Blogs

SpringSource Blog

Practical Use of Spring Batch and Spring Integration

Dave Syer

There are some common concerns of users of Spring Batch and Spring Integration, and we get asked a lot about how they fit together. Spring Batch Admin 1.0.0.M2 was released recently, and it makes heavy use of Spring Integration, so it is a good vehicle for looking at some specific use cases, and that is what we plan to do in this article.

Spring Batch Integration

Part of the 1.0.0.M2 release was the Spring Batch Integration module, recently migrated from Spring Batch and given a new home with Batch Admin. Many of the Batch-Integration cross over use cases are either implemented or demonstrated in Spring Batch Integration. The reason for the new home is that Batch Admin uses a lot of the features of Batch Integration, and so aligning the release cycle of those projects makes more sense.

Spring Batch Admin

Spring Batch Admin is an open source project from SpringSource. It aims to provide developers with a Web UI and tools for building their own UI to interact with Spring Batch jobs (launching, stopping, investigating causes of failure etc.). The recent milestone release is fairly complete as far as planned functionality goes for 1.0, but if you have ideas or contributions to make, please visit the forum and the issue tracker and get involved in the community.

The target runtime out of the box is a single instance of a servlet container (e.g. SpringSource tc Server), and in that container the system works with zero or no configuration. But we want to be able to support customisations and extensions of the basic use cases, including scaling the deployment up to a cluster of servers, and Spring Integration is proving to be the key to a lot of the extension points.

Combining Batch and Integration

The line between Spring Batch and Spring Integration is not always clear, but there are guidelines that one can follow. Principally, these are: think about granularity, and apply common patterns. Some of those common patterns are described in this article. More are implemented (and may be the subject of future articles) in Spring Batch Integration and Spring Batch Admin.

Adding messaging to a batch process enables automation of operations, and also separation and strategising of key concerns. For example a message might trigger a job to execute, and then the sending of the message can be exposed in a variety of ways. Or when a job completes or fails that might trigger a message to be sent, and the consumers of those messages might have operational concerns that have nothing to do with the application itself.

The other way round works too: messaging can also be embedded in a job, but that is out of the scope of this article. For example: reading or writing items for processing via channels.
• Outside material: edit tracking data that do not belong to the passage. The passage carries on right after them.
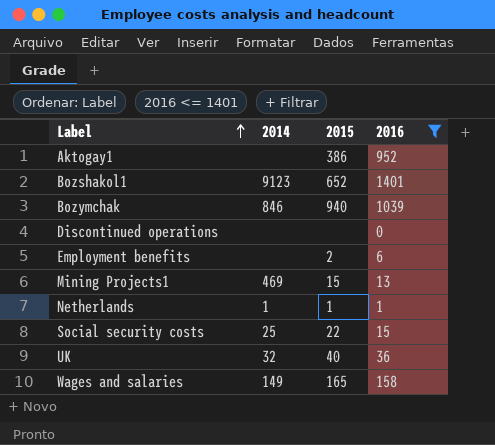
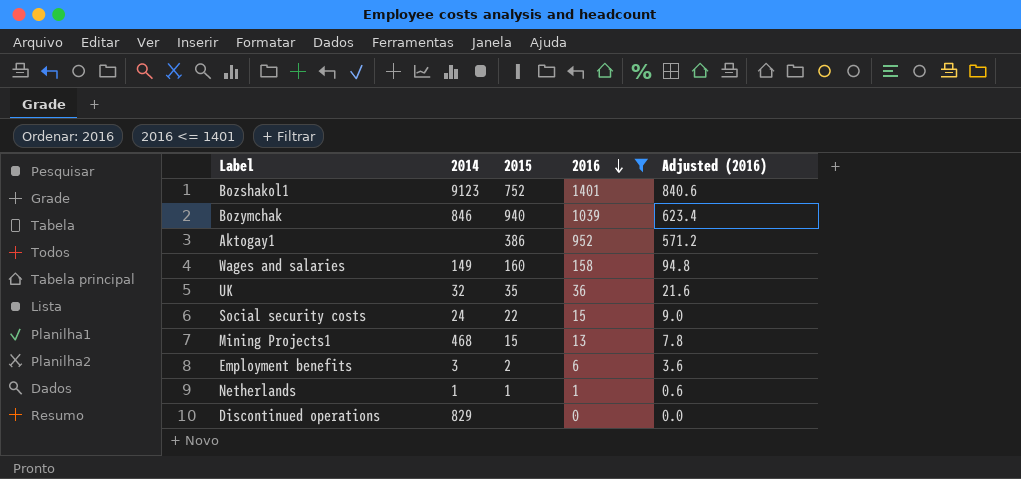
row order: Label ascending -> 2016 descending
column Adjusted (2016) | formula: none -> [2016] * 0.6
Bozshakol1 | 2015: 652 -> 752
Wages and salaries | 2015: 165 -> 160
UK | 2015: 40 -> 35
Social security costs | 2014: 25 -> 24
Mining Projects1 | 2014: 469 -> 468
Employment benefits | 2014: none -> 3
Discontinued operations | 2014: none -> 829

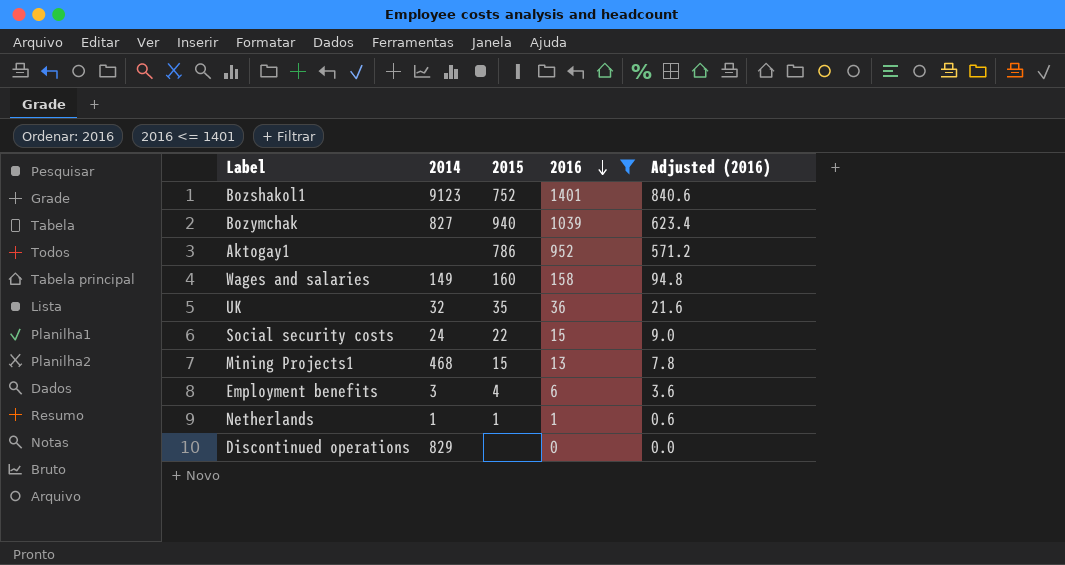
Bozymchak | 2014: 846 -> 827
Aktogay1 | 2015: 386 -> 786
Employment benefits | 2015: 2 -> 4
Here are some use cases that are implemented in Batch Admin using Spring Integration and Spring Batch Integration.

Pattern: Message Trigger

The beauty of Spring Integration is the separation of concerns between message producers and message consumers, and a good concrete example of that is the ability for a message to trigger a Job execution. In this case the consumer is completely generic, and a very thin wrapper around a standard Spring Batch JobLauncher (code here is from the Spring Batch Integration JobLaunchingMessageHandler):

@ServiceActivator
public JobExecution launch(JobLaunchRequest request) {

    Job job = request.getJob();
    JobParameters jobParameters = request.getJobParameters();

    return jobLauncher.run(job, jobParameters);

}

As you can see from the code snippet above, the wrapper is so thin it hardly merits a mention, but its virtue is that it has a very clear and obvious reponsibility and is easily testable in isolation. The JobLaunchRequest object is a special wrapper for the input parameters to a JobLauncher, so that they can form the payload of a message in Spring Integration.
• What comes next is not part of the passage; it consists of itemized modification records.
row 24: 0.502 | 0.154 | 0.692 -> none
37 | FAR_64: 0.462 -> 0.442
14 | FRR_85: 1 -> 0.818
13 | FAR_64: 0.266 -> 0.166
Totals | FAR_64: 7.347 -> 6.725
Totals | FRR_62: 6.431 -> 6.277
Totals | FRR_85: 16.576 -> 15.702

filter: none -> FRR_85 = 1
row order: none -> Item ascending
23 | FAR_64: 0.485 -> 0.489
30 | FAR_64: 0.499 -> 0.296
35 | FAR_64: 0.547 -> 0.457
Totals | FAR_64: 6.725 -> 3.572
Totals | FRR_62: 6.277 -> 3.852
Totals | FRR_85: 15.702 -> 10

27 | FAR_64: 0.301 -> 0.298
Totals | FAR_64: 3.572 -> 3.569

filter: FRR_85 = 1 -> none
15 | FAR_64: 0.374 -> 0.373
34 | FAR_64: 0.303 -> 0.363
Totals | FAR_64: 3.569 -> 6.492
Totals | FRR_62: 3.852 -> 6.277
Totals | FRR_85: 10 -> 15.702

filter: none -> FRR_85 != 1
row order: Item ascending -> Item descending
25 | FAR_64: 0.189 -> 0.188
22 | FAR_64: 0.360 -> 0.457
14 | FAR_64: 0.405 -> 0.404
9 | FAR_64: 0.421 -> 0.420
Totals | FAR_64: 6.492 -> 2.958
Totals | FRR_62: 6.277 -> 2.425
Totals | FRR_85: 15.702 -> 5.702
The JobLaunchingMessageHandler is hooked up to a MessageChannel in Spring Batch Admin (in the Manager jar /META-INF/bootstrap/integration/launch-context.xml):

<service-activator input-channel="job-requests">
    <beans:bean class="org.springframework.batch.integration.launch.JobLaunchingMessageHandler">
        <beans:constructor-arg ref="jobLauncher" />
    </beans:bean>
</service-activator>

That's the consumer side of this integration pattern completed. It is a local approach, in that it isn't particularly well suited to remote invocation because the JobLaunchRequest is intentionally not Serializable (because the Job is not).

To launch a Job locally all we need to do is create a producer and use it to send a JobLaunchRequest to the job-requests channel. There is an integration test in the Batch Admin Manager module that does just this, but the real power of the integration approach here is the ability to strategise the requests and have them come from a variety of different producers.

Pattern: Channel Reuse

A message can be sent to the job-requests channel in Batch Admin in a number of ways. To break out of the local invocation and expose the job remotely all that is needed is to adapt an incoming request in some other form to a JobLaunchRequest, and Spring Integration makes this really easy. This is the basic scenario for a pattern we call Channel Reuse. Examples are:

HTTP: Browser

The Spring Integration HTTP adapter module can be used to accept an input message over HTTP:

<http:inbound-channel-adapter name="/job-requests" channel="job-launches"
    request-mapper="bodyInboundRequestMapper" view="reload-job-executions" />

This snippet can be found in the Batch Admin Manager module (META-INF/servlet/integration-servlet.xml). It exposes an endpoint URL http://.../batch/job-requests which we can use to send a request for a job execution by submiting a form in a browser.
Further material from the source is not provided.